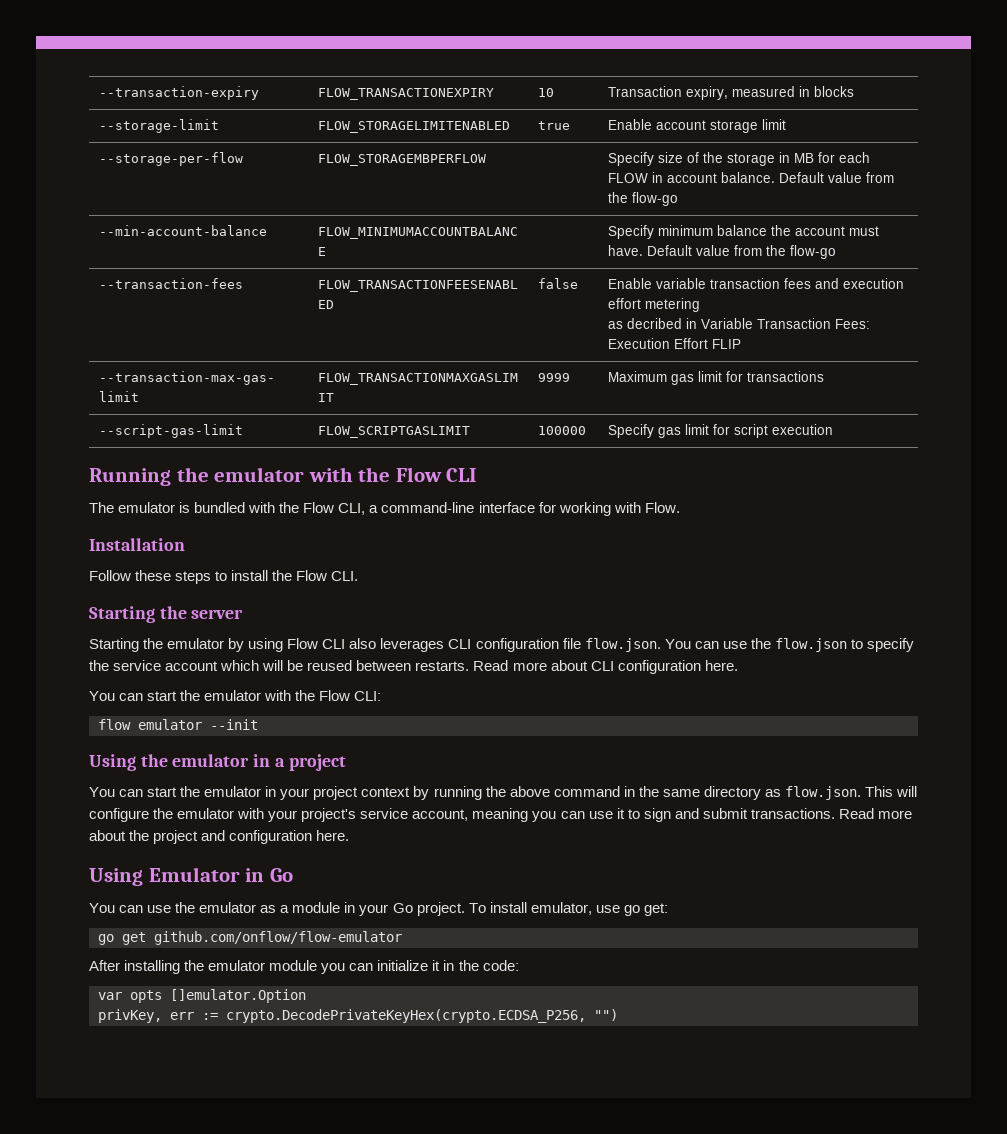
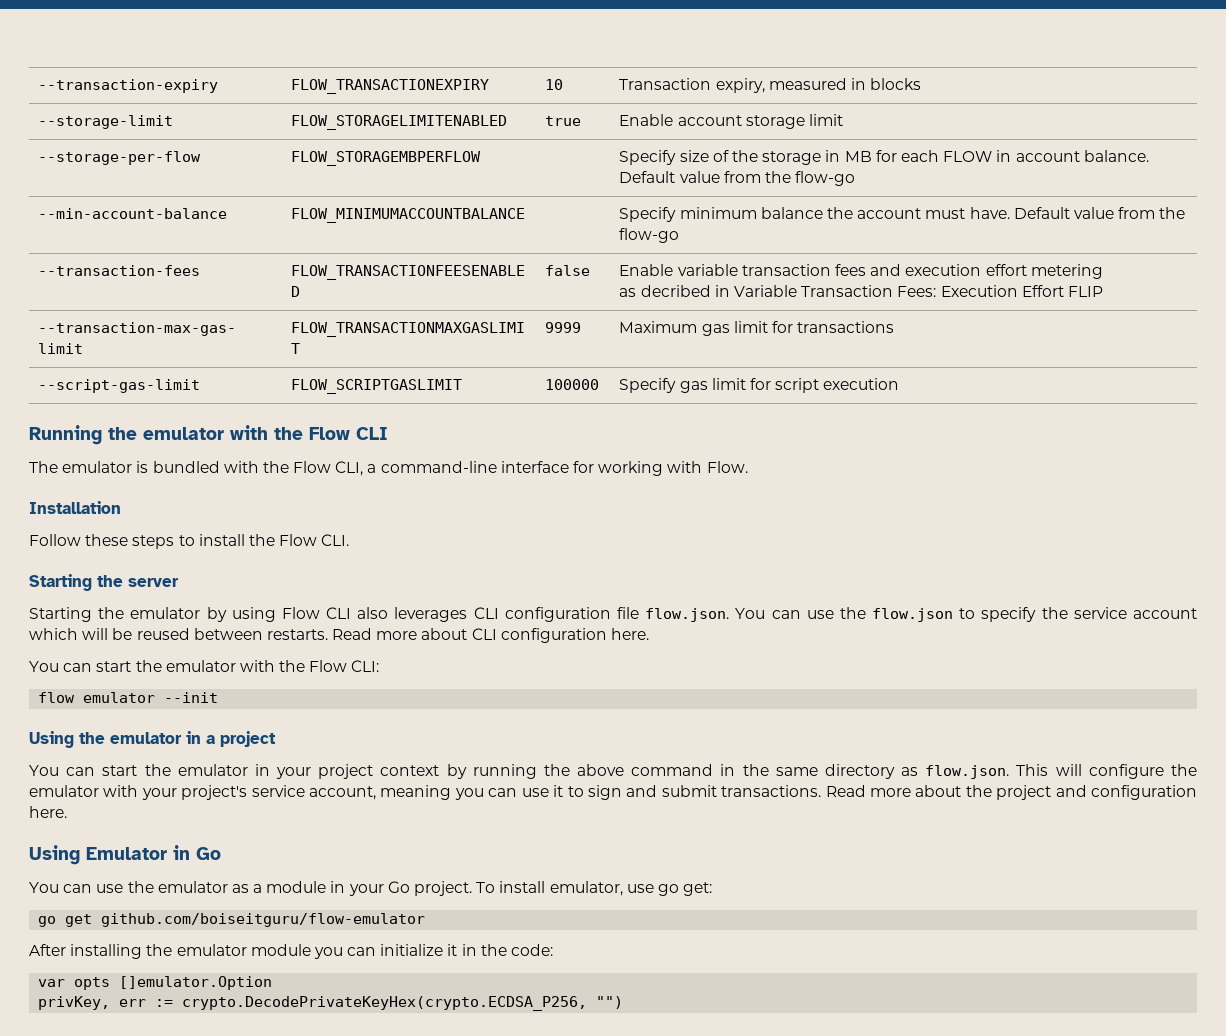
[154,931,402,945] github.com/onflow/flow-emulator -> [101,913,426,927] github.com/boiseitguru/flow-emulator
--
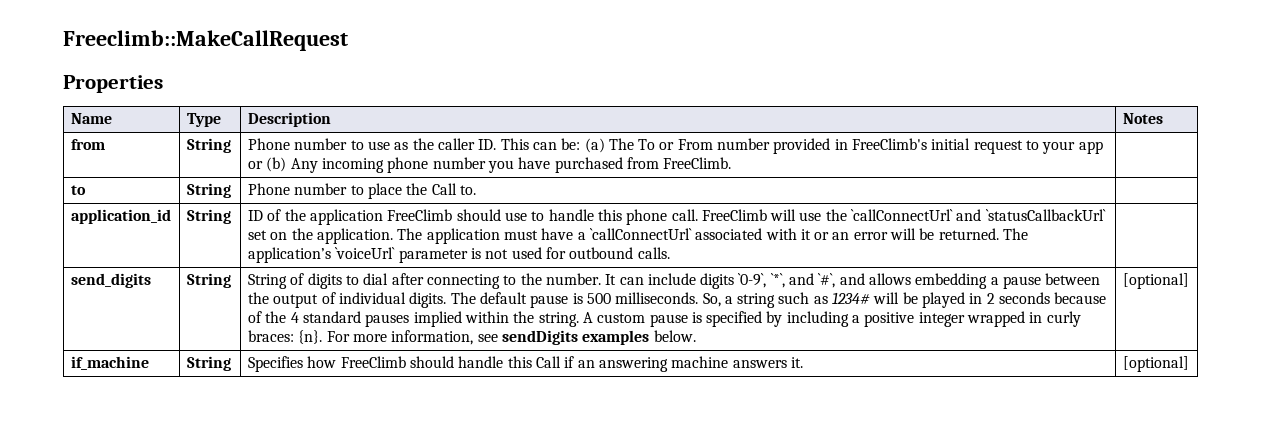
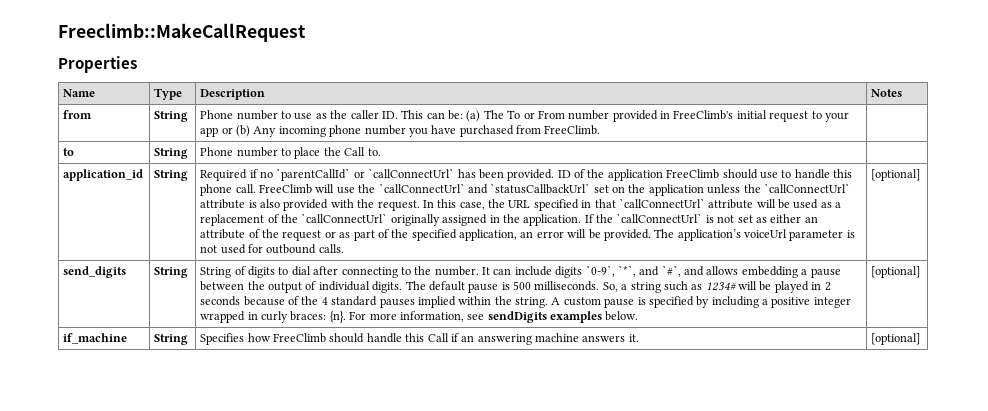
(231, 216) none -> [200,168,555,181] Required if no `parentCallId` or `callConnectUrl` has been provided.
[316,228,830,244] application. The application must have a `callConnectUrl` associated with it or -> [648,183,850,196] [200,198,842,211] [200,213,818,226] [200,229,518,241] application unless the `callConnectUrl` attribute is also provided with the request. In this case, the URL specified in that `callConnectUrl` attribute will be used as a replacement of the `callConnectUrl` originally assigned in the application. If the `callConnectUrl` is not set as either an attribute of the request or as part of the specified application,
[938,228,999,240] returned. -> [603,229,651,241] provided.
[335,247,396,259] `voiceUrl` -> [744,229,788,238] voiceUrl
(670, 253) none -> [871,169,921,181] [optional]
* * *
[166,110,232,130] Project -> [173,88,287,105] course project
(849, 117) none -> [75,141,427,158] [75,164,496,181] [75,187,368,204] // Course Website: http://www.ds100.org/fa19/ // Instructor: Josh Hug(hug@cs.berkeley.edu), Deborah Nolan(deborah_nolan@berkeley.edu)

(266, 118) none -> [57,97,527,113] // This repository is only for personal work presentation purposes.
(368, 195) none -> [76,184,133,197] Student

_Task directions_.
Look back at the data above. Transcribe exactly the lines starting at the line that contains "[938,228,999,240] returned. ->" and ending at the line that contains "(670, 253) none".

_Task output_.
[938,228,999,240] returned. -> [603,229,651,241] provided.
[335,247,396,259] `voiceUrl` -> [744,229,788,238] voiceUrl
(670, 253) none -> [871,169,921,181] [optional]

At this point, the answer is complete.